--- Task input ---
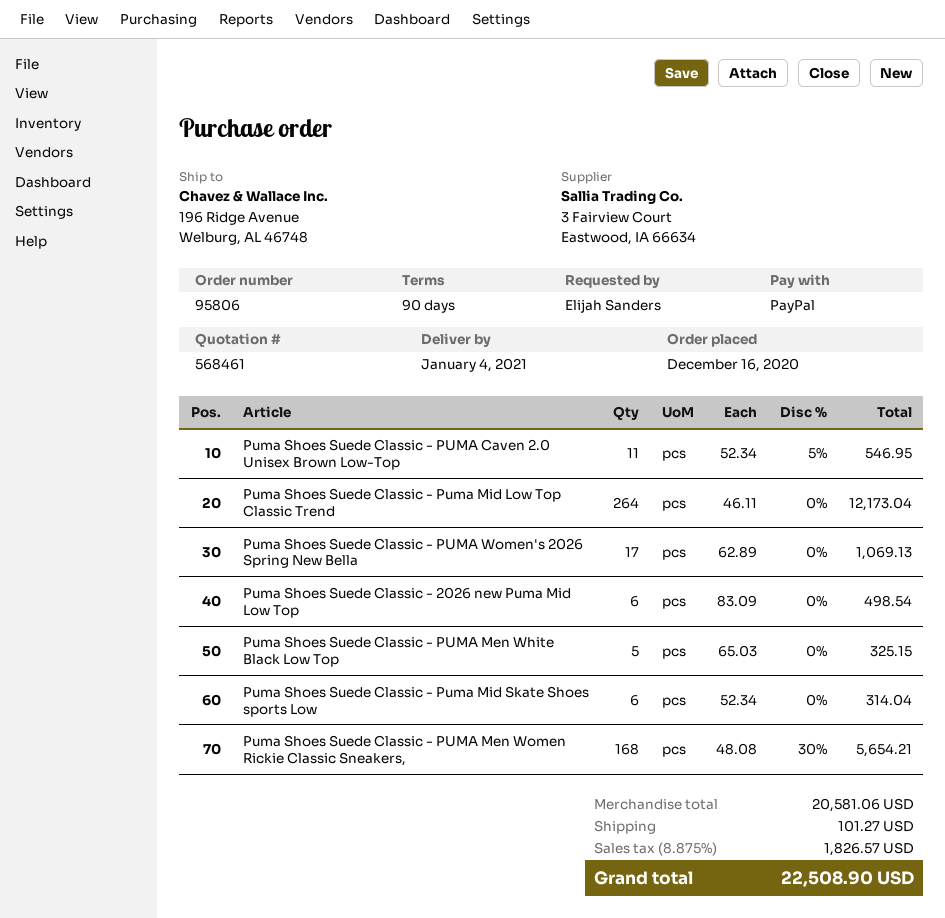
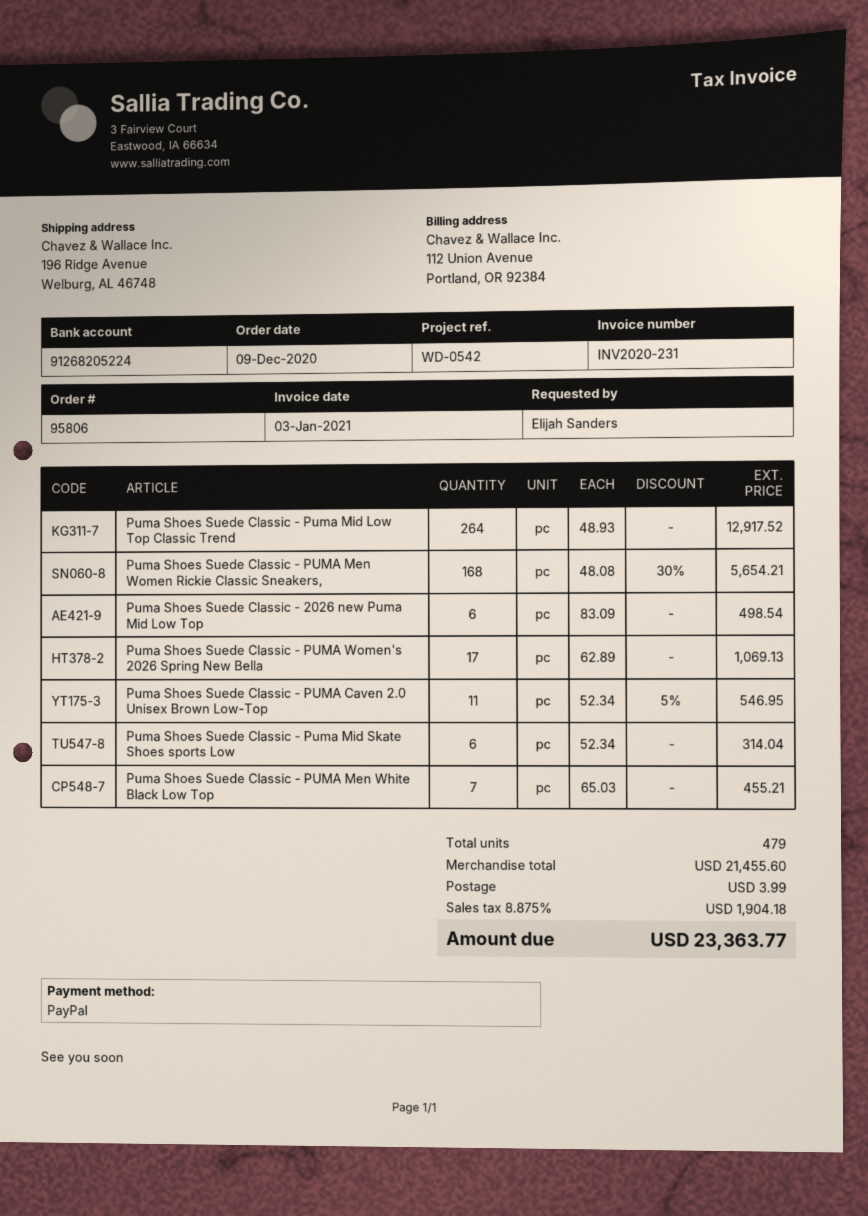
order date: 2020-12-16 -> 2020-12-09
Puma Shoes Suede Classic - Puma Mid Low Top Classic Trend: 264 x 46.11 = 12173.04 -> 264 x 48.93 = 12917.52
Puma Shoes Suede Classic - PUMA Men White Black Low Top: 5 x 65.03 = 325.15 -> 7 x 65.03 = 455.21
subtotal: 20581.06 -> 21455.60
shipping: 101.27 -> 3.99
tax: 8.875% = 1826.57 -> 8.875% = 1904.18
total: 22508.90 -> 23363.77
---
What is being asked ▸ Could you copy each line from the listing that has the word "Puma" in it?

Answer space ▸
Puma Shoes Suede Classic - Puma Mid Low Top Classic Trend: 264 x 46.11 = 12173.04 -> 264 x 48.93 = 12917.52
Puma Shoes Suede Classic - PUMA Men White Black Low Top: 5 x 65.03 = 325.15 -> 7 x 65.03 = 455.21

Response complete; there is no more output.